Work order ->
Pictures stay out of the output. Return exactly the lines below from the one with "[145,310,252,329] subscription ->" down to the one with "(162, 958) none -> [873,690,895,700] the", both included, and nothing more.
*** Data provided Section Begins ***
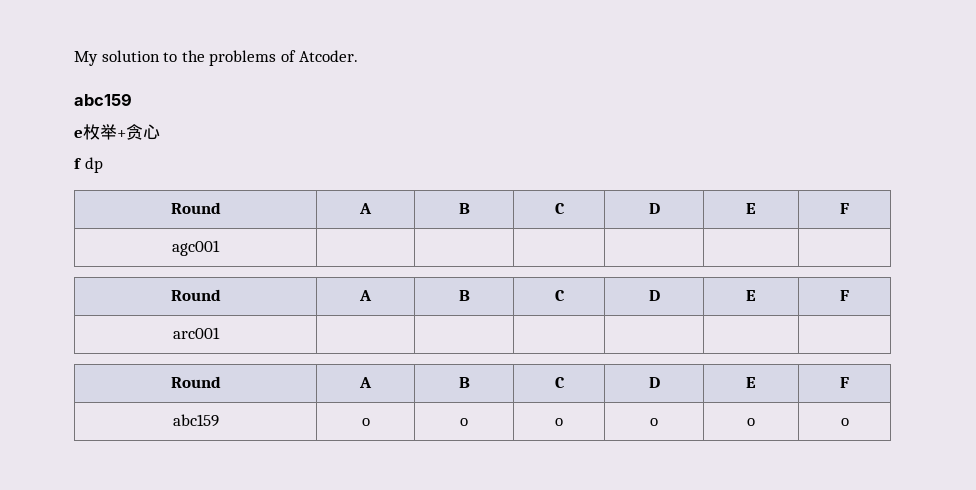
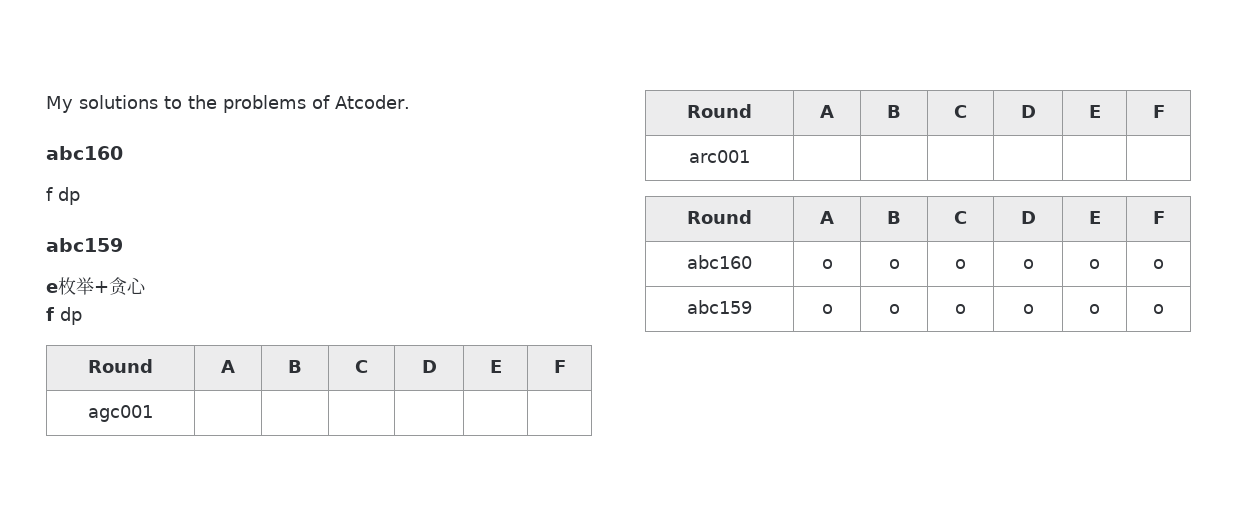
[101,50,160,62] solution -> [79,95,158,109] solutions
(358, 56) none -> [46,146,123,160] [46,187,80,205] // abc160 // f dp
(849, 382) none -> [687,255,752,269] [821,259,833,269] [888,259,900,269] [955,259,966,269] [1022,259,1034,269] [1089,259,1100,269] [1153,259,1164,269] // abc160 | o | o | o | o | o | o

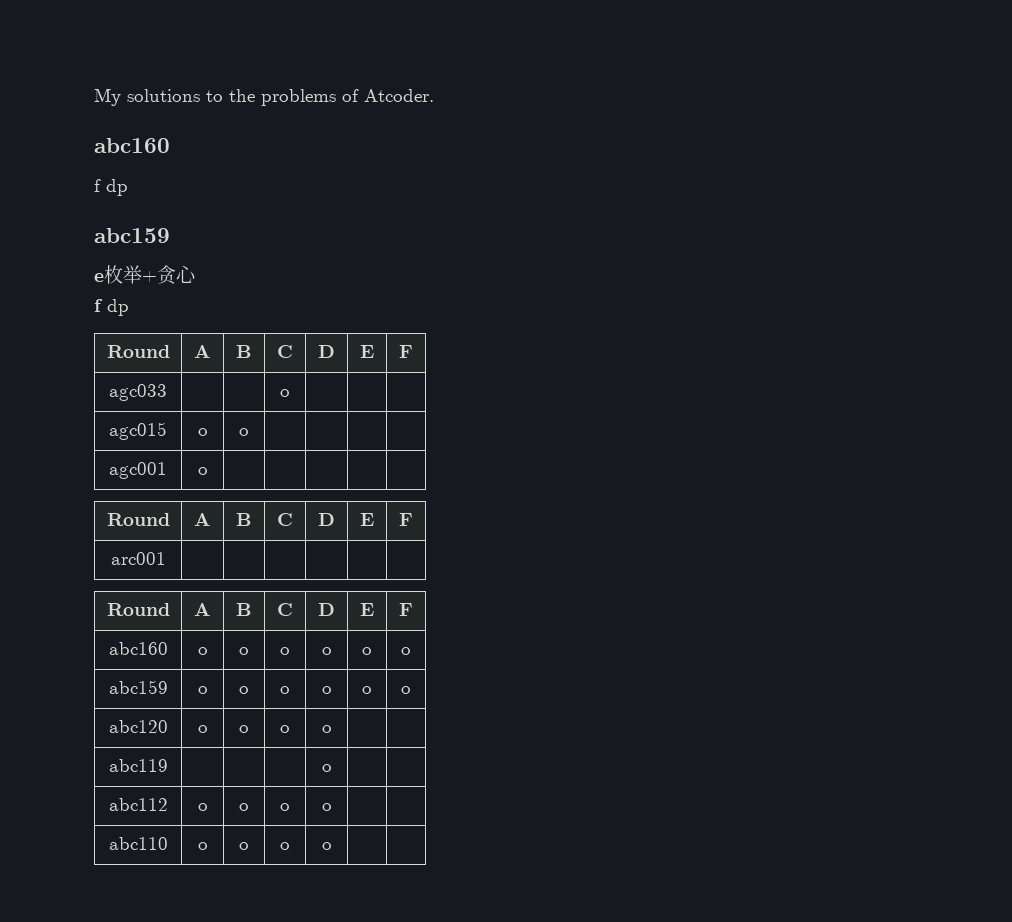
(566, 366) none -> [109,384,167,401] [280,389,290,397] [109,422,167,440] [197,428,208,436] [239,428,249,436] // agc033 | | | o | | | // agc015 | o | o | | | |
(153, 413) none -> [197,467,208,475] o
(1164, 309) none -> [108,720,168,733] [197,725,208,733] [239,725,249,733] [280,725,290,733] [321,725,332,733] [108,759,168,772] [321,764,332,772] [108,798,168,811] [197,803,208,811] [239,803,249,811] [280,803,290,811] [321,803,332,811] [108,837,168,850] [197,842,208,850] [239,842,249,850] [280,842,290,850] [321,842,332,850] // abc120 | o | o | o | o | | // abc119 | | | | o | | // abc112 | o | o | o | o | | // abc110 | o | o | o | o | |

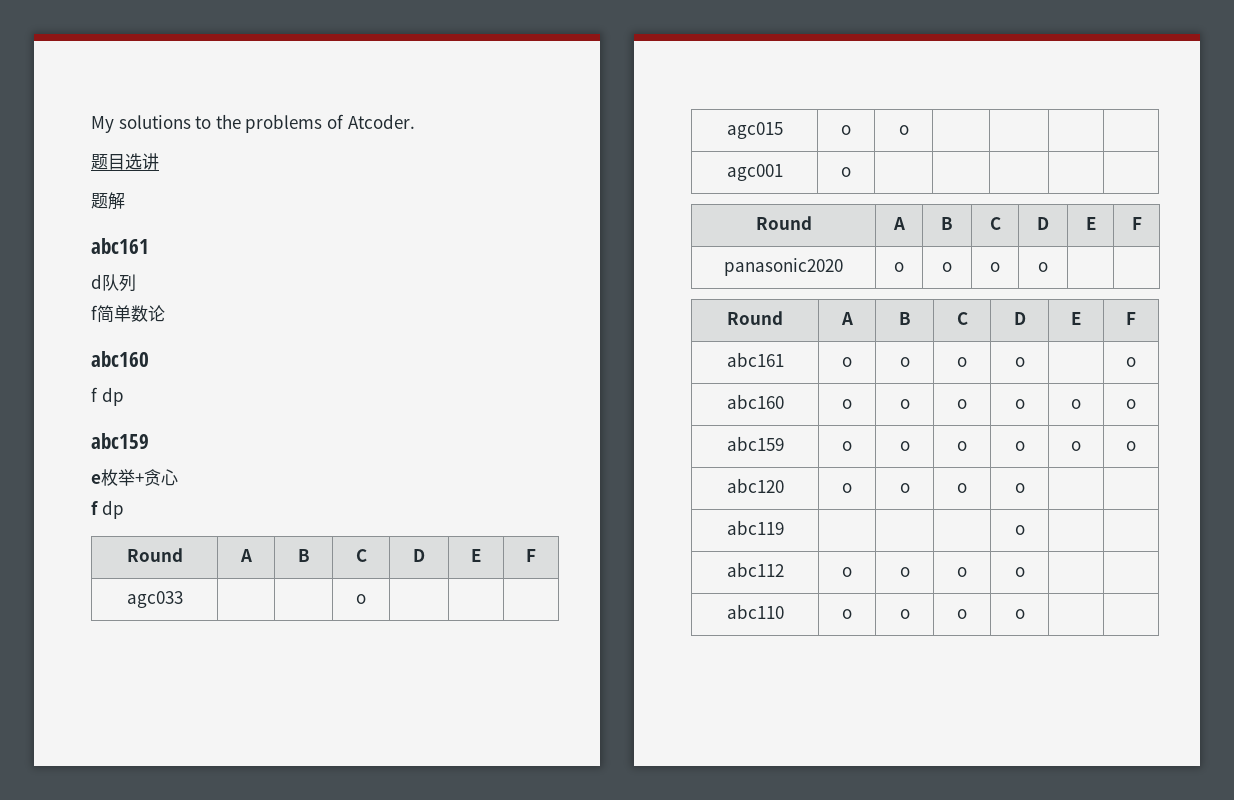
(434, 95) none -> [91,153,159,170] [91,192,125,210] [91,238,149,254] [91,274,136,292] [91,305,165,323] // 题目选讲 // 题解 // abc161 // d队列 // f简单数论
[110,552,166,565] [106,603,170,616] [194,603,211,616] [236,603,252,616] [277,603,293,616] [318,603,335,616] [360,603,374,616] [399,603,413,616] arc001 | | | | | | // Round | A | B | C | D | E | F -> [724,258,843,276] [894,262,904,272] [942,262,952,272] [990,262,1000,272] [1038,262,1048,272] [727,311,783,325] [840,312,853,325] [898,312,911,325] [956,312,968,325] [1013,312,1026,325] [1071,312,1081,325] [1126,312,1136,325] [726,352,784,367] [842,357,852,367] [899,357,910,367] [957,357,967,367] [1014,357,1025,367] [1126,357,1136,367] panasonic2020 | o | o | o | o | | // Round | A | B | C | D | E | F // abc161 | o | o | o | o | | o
*** Data provided Section Ends ***
*** Data provided Section Begins ***
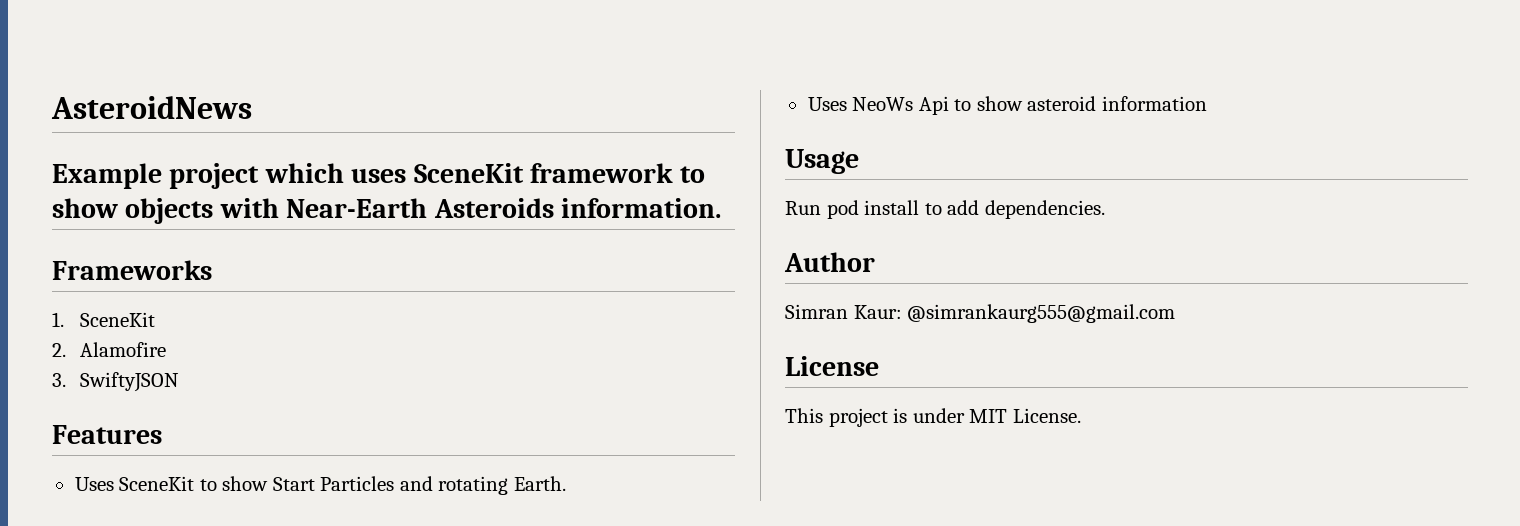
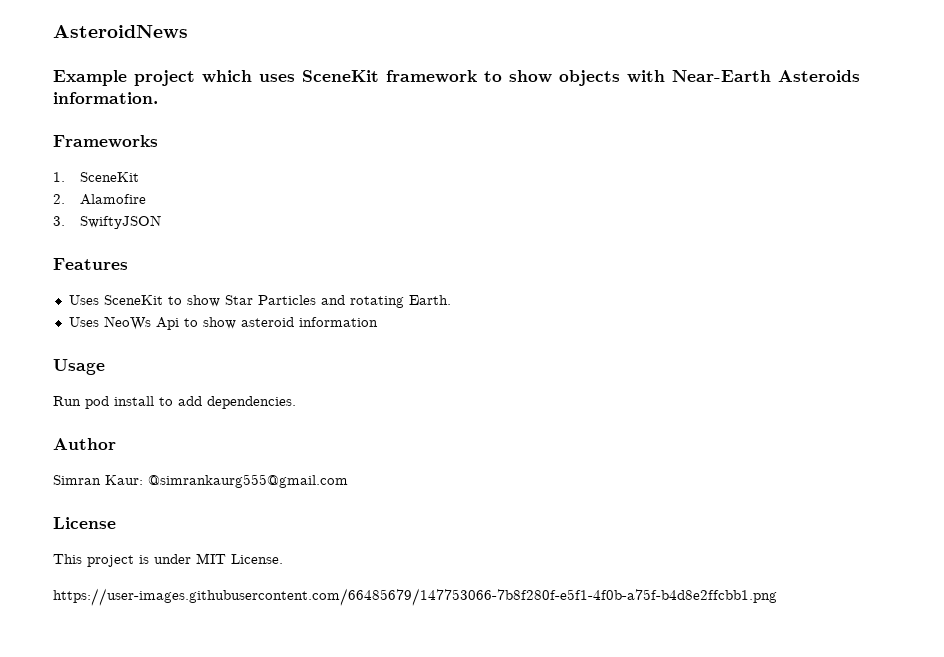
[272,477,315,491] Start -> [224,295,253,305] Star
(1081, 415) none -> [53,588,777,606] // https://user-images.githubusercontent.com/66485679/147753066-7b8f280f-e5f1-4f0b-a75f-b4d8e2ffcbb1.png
*** Data provided Section Ends ***
*** Data provided Section Begins ***
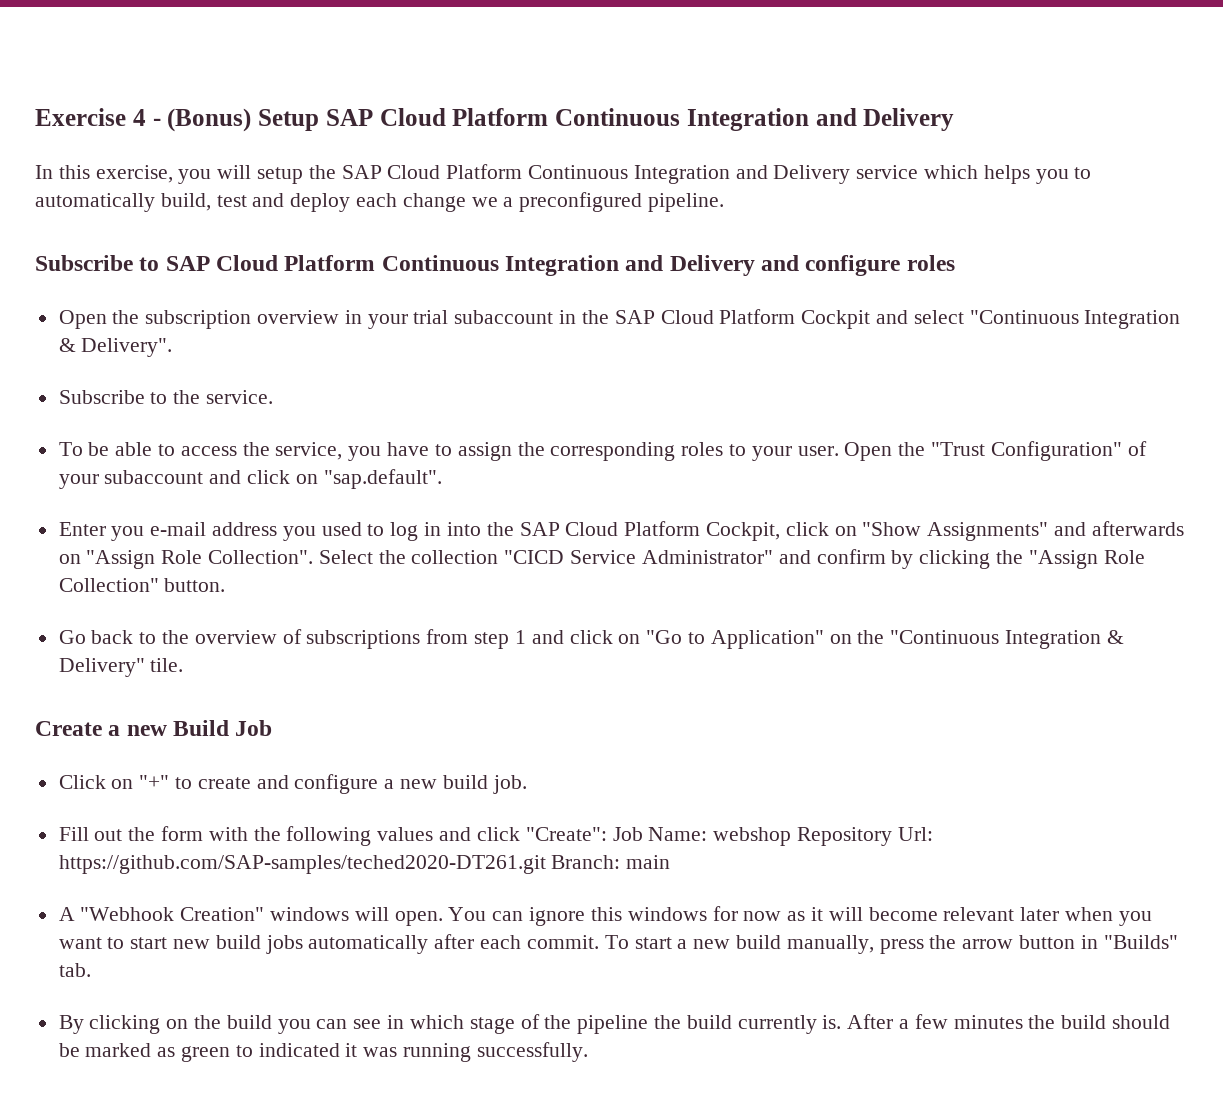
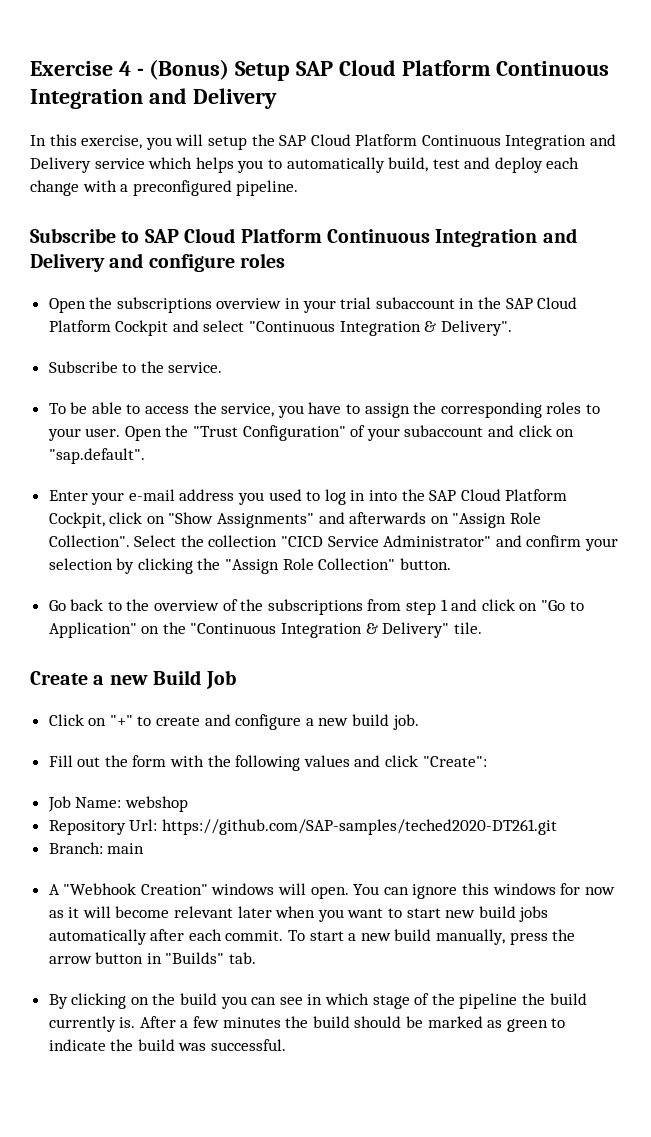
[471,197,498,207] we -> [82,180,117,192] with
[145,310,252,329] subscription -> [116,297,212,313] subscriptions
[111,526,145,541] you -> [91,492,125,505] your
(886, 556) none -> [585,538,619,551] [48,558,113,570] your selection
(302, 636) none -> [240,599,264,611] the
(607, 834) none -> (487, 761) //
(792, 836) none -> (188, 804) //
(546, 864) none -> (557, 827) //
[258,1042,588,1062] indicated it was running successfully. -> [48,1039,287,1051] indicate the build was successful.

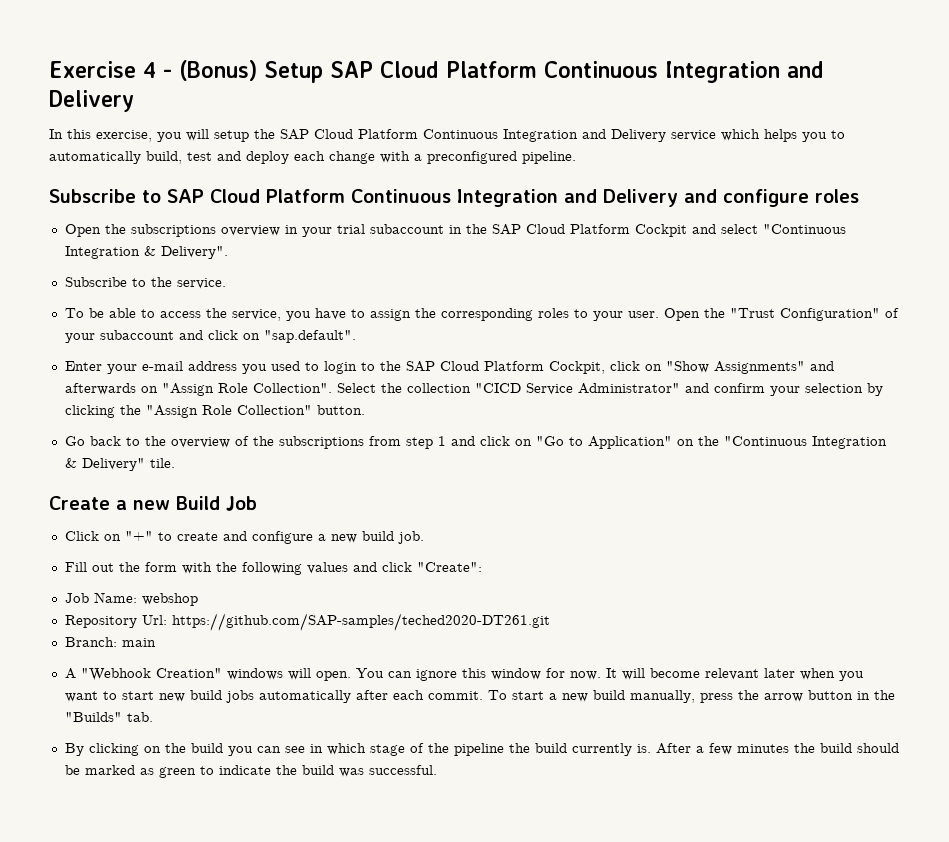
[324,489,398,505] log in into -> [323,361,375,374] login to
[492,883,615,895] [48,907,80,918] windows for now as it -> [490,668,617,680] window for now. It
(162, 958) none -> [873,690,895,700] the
*** Data provided Section Ends ***
Response box ->
[145,310,252,329] subscription -> [116,297,212,313] subscriptions
[111,526,145,541] you -> [91,492,125,505] your
(886, 556) none -> [585,538,619,551] [48,558,113,570] your selection
(302, 636) none -> [240,599,264,611] the
(607, 834) none -> (487, 761) //
(792, 836) none -> (188, 804) //
(546, 864) none -> (557, 827) //
[258,1042,588,1062] indicated it was running successfully. -> [48,1039,287,1051] indicate the build was successful.

[324,489,398,505] log in into -> [323,361,375,374] login to
[492,883,615,895] [48,907,80,918] windows for now as it -> [490,668,617,680] window for now. It
(162, 958) none -> [873,690,895,700] the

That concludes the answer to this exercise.